■ **EXERCISE OBJECTIVE**: Every entry must be given again exactly. Include no pictures.

Items from a data source
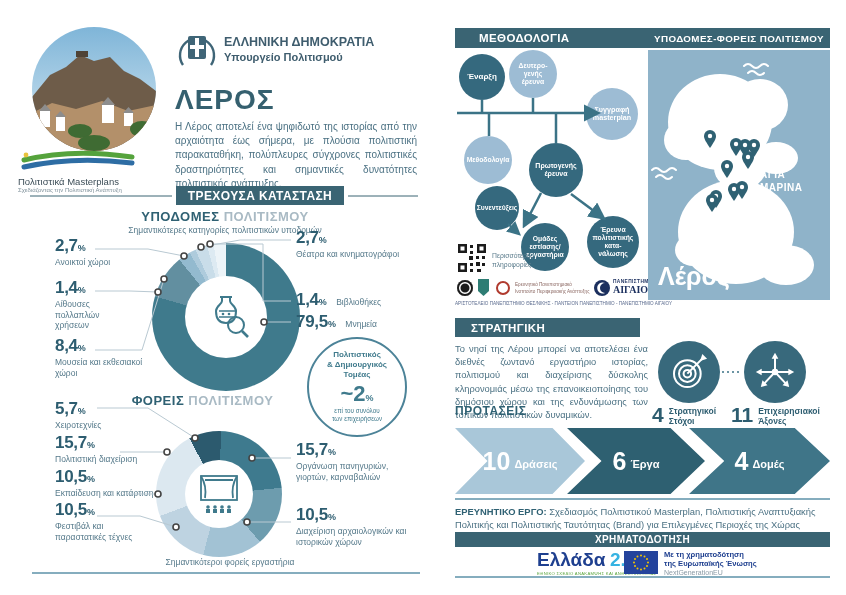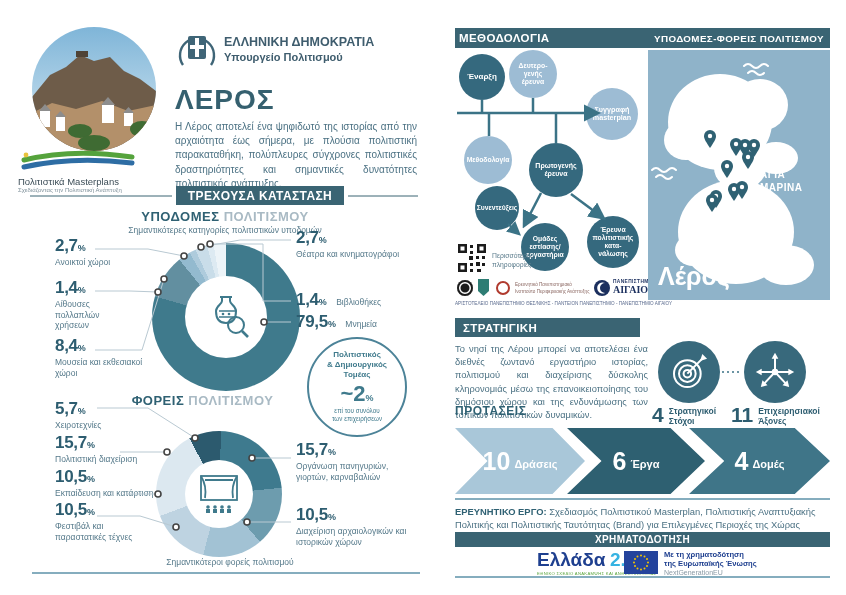"ΜΕΘΟΔΟΛΟΓΙΑ" div.abs { padding-left: 4px -> 24px }
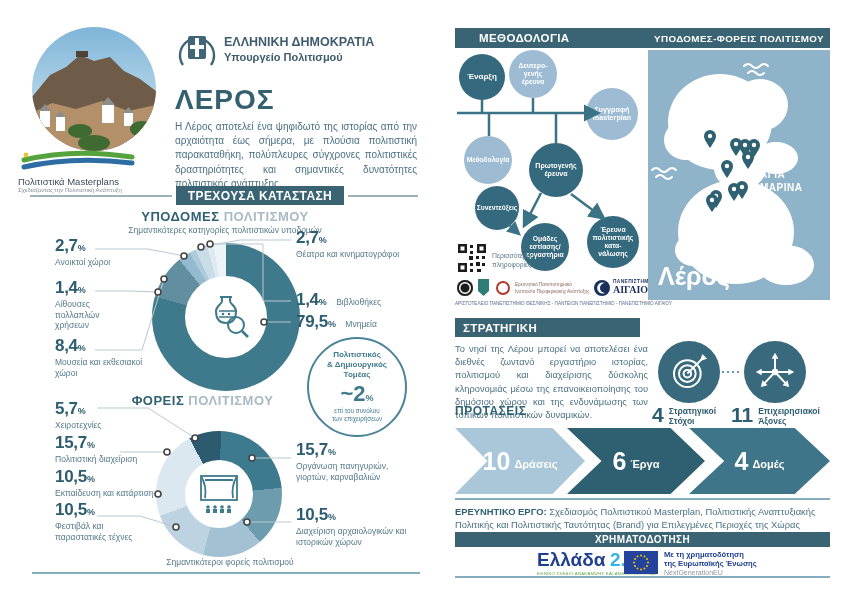"ΣΤΡΑΤΗΓΙΚΗ" div.abs { padding-left: 8px -> 16px }
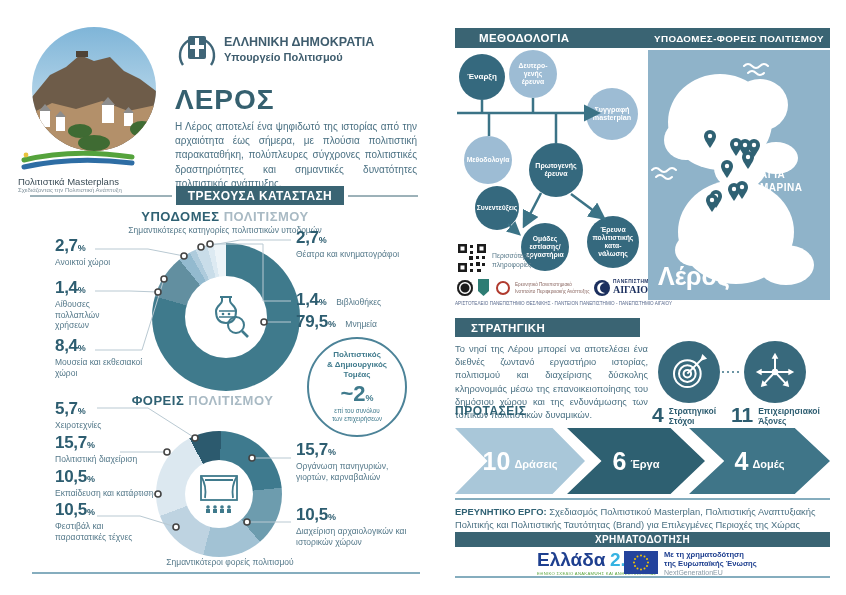"Σημαντικότεροι φορείς πολιτισμού" div.abs { text: πολιτισμού -> εργαστήρια }
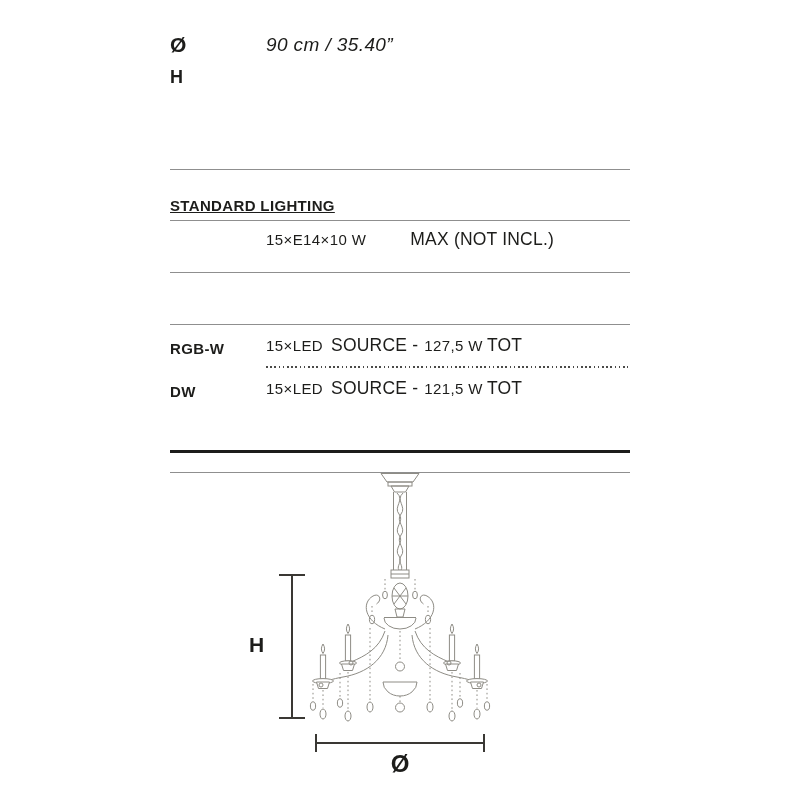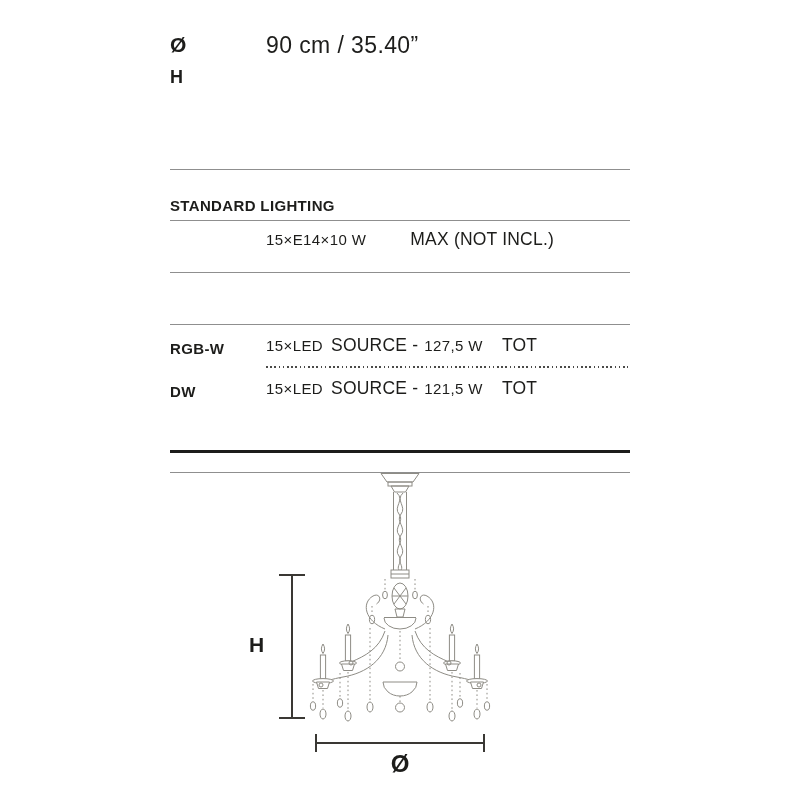"90 cm / 35.40”" .spec-value { font-size: 23px -> 19px; font-style: none -> italic }
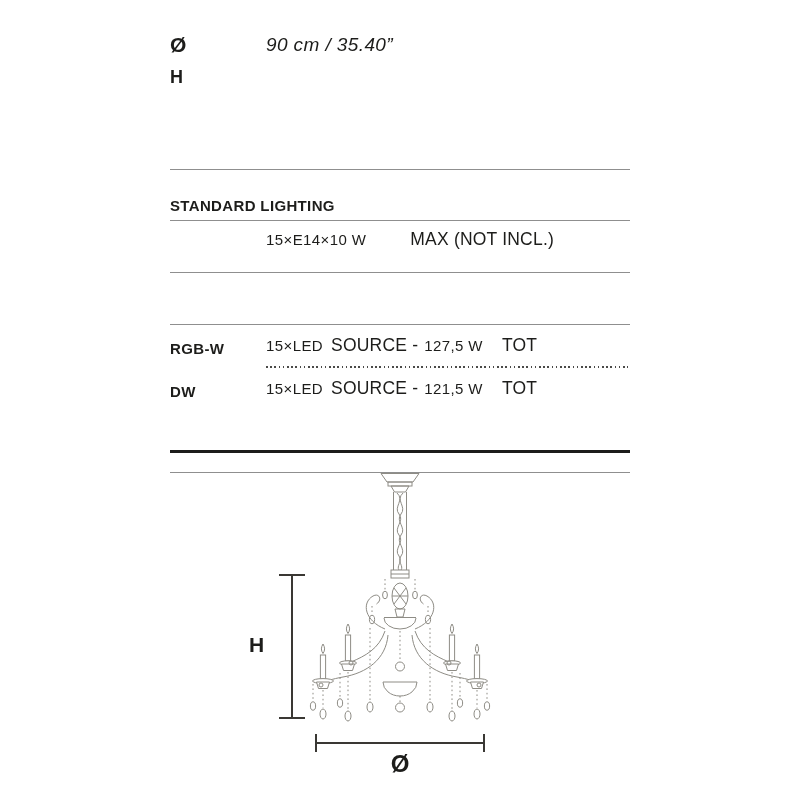"STANDARD LIGHTING" .heading { text-decoration: none -> underline }
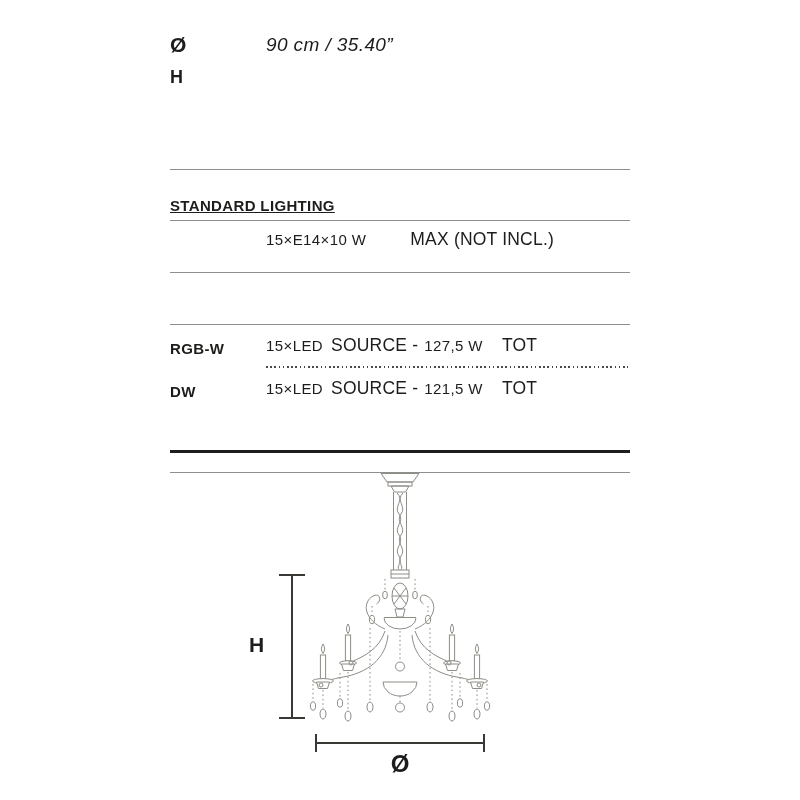"TOT" .v-suffix { margin-left: 19px -> 4px }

■ **EXERCISE OUTPUT**:
"ΜΕΘΟΔΟΛΟΓΙΑ" div.abs { padding-left: 4px -> 24px }
"ΣΤΡΑΤΗΓΙΚΗ" div.abs { padding-left: 8px -> 16px }
"Σημαντικότεροι φορείς πολιτισμού" div.abs { text: πολιτισμού -> εργαστήρια }
"90 cm / 35.40”" .spec-value { font-size: 23px -> 19px; font-style: none -> italic }
"STANDARD LIGHTING" .heading { text-decoration: none -> underline }
"TOT" .v-suffix { margin-left: 19px -> 4px }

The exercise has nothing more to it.